MotoGP 2013

— 04.02.2013

Gobmeier über die Rolle des Pramac-Teams

Der Ducati-Rennleiter ist vom neuen Konzept überzeugt und begrüßt, dass nicht mehr auf die Bedürfnisse eines einzigen Piloten hingearbeitet wird



Ducati startet 2013 in eine neue Ära. Nach dem WM-Titel 2007 ging es für die Italiener kontinuierlich bergab. Tiefpunkt der MotoGP-Kampagne waren zweifellos die Jahre 2011 und 2012, in denen kein Sieg geholt werden konnte. Nach dem Weggang von Valentino Rossi hat sich innerhalb des Teams einiges getan. Ab 2013 werden vier Werks-Desmosedicis in der Startaufstellung stehen, da das Pramac-Team ab sofort enger mit dem Werks-Team verbunden ist.

Ben Spies und Rookie Andrea Iannone werden also deutlich stärker in die Entwicklung der Ducati einbezogen als Hector Barbera im vergangenen Jahr. Zudem hat man im Werks-Team mit Nicky Hayden und Andrea Dovizioso zwei erfahrene MotoGP-Piloten. "Ich denke, dass es eine gute Chance ist", analysiert Rennleiter Bernhard Gobmeier im Gespräch mit 'Cycle News' und übt Kritik an der Struktur der vergangenen Jahre: "In der Vergangenheit war es vermutlich zu sehr auf einen Fahrer ausgerichtet."

Auf die Wünsche des Pramac-Duos hört man in Bologna zukünftig genauso wie auf das Feedback der Werkspiloten. Gobmeier verspricht: "Wir empfangen und wünschen das Feedback aller Fahrer. Natürlich wird jeder der Fahrer seine individuellen Stärken haben. Das werden wir berücksichtigen." Helfen soll dabei der Fakt, dass einige Ducati-Mitarbeiter bei Pramac für einen problemfreien Daten-Transfer sorgen.
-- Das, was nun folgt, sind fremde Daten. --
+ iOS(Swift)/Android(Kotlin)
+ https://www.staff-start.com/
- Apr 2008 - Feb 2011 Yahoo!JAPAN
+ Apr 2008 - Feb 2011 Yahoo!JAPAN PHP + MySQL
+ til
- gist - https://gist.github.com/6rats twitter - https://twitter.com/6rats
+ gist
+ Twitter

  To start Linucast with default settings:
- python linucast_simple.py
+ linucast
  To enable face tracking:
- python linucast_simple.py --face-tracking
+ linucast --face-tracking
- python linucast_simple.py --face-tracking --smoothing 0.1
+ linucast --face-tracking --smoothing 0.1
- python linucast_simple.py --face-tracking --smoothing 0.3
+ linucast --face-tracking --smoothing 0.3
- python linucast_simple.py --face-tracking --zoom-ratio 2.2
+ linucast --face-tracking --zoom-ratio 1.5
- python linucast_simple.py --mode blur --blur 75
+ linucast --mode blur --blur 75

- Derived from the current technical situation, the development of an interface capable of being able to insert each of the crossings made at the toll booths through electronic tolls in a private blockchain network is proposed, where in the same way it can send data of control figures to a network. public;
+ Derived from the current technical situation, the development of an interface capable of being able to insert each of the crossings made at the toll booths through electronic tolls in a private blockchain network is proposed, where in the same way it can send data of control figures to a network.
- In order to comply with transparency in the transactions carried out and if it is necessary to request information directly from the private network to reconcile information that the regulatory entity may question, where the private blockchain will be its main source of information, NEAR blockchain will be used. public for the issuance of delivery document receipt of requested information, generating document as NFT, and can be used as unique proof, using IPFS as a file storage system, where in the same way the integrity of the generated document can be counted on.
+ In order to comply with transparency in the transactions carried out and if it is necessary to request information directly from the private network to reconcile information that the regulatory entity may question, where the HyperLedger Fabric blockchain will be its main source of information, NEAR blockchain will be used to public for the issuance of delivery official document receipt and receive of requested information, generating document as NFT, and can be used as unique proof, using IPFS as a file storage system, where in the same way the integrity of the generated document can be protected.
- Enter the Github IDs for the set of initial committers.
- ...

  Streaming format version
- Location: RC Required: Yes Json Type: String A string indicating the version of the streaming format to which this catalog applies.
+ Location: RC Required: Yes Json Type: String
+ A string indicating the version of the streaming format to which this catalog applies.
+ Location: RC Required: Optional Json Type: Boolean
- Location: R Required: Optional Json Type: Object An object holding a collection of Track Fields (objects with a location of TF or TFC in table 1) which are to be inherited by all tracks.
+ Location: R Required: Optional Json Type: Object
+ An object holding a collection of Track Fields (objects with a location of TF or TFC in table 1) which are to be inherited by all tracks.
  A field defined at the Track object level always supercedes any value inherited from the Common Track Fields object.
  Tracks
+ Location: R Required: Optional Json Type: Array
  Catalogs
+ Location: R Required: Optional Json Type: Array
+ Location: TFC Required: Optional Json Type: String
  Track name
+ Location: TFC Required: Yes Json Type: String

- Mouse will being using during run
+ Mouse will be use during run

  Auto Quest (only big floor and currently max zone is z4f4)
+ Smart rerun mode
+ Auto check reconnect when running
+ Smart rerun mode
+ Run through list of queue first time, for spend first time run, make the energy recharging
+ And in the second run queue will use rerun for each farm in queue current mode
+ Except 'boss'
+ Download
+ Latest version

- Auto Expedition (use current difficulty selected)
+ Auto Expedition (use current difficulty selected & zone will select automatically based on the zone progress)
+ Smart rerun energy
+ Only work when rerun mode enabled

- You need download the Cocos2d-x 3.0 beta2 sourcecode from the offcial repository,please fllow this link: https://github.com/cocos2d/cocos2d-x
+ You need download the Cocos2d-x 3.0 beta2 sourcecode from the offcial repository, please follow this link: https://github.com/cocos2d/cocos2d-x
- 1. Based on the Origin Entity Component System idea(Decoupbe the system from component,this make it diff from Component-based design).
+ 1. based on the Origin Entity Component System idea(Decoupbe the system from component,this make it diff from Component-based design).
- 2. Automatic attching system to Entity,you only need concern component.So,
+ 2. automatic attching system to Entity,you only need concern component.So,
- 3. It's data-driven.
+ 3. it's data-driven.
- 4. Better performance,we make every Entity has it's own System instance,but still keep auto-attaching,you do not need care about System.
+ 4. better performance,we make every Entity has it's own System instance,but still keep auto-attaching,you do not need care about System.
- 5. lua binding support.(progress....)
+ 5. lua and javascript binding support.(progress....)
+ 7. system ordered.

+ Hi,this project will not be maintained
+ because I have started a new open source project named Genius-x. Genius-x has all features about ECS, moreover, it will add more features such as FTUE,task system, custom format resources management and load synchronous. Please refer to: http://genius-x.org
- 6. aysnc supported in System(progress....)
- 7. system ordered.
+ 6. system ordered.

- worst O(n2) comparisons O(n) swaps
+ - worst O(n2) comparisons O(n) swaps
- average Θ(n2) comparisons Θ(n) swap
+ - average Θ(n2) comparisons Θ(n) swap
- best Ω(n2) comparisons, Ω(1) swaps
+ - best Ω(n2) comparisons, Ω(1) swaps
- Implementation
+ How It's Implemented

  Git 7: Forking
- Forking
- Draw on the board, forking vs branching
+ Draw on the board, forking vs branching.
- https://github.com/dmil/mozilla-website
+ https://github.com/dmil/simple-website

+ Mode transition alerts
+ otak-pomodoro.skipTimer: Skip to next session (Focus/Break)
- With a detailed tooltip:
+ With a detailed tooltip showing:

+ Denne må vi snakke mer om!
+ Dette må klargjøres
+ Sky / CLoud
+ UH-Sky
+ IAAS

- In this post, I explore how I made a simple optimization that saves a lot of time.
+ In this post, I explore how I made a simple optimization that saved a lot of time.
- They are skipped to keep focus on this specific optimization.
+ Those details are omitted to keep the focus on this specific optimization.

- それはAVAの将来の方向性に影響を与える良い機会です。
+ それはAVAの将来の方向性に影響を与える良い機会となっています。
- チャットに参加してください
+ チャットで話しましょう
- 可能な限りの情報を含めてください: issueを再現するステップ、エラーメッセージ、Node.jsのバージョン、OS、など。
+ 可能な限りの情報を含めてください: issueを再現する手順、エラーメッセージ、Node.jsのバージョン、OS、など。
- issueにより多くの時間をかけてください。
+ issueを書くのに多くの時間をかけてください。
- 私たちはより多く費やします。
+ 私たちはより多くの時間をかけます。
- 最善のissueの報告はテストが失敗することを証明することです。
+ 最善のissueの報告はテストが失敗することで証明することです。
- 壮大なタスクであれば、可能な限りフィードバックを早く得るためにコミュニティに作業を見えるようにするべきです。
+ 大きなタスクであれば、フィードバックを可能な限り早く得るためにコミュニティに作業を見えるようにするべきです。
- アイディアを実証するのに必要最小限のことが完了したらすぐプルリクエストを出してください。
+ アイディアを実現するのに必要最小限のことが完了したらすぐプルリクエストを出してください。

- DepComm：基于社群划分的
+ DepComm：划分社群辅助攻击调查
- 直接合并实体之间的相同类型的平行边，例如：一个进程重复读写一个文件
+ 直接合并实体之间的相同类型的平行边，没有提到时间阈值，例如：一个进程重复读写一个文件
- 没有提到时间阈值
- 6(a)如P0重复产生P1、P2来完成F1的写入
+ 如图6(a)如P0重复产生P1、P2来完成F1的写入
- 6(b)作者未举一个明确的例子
"Beide Fahrer stehen bei Ducati unter Vertrag. Sie sind also unsere Fahrer. Das ist Nummer eins. Zweitens sind die Crewchiefs der beiden Ducati-Mitarbeiter. Sie sind Ducati-Ingenieure, wir haben also einen ziemlich transparenten Daten-Austausch in beide Richtungen. Wir sehen sie als einen zusätzlichen Teil von uns an", schildert der Ducati-Corse-Chef.

Dass alle vier Ducati-Piloten an den Rennwochenenden die gleichen Programme abspulen, stellt Gobmeier hingegen in Frage: "Ich denke, das ist ein bisschen zu knifflig. Manchmal ist es schon in einem Team schwer genug, die gleiche Strategie bei beiden Fahrern zu verfolgen. Es ist eigentlich unmöglich", schätzt er ein, betont aber: "Hinsichtlich der Entwicklung verfolgen wir den gleichen Weg."

"Doch was die Jungs an der Strecke machen, ist eine andere Geschichte. Einerseits ist es ein unabhängiges Team, das einen gewissen Erfahrungsschatz hat. Unsere Ingenieure werden sie unterstützen und ihr Bestes geben", erklärt der Deutsche. "Wenn wir erkennen, dass sie bei einem Rennen etwas besser gelöst haben, dann kann es auch andersherum laufen."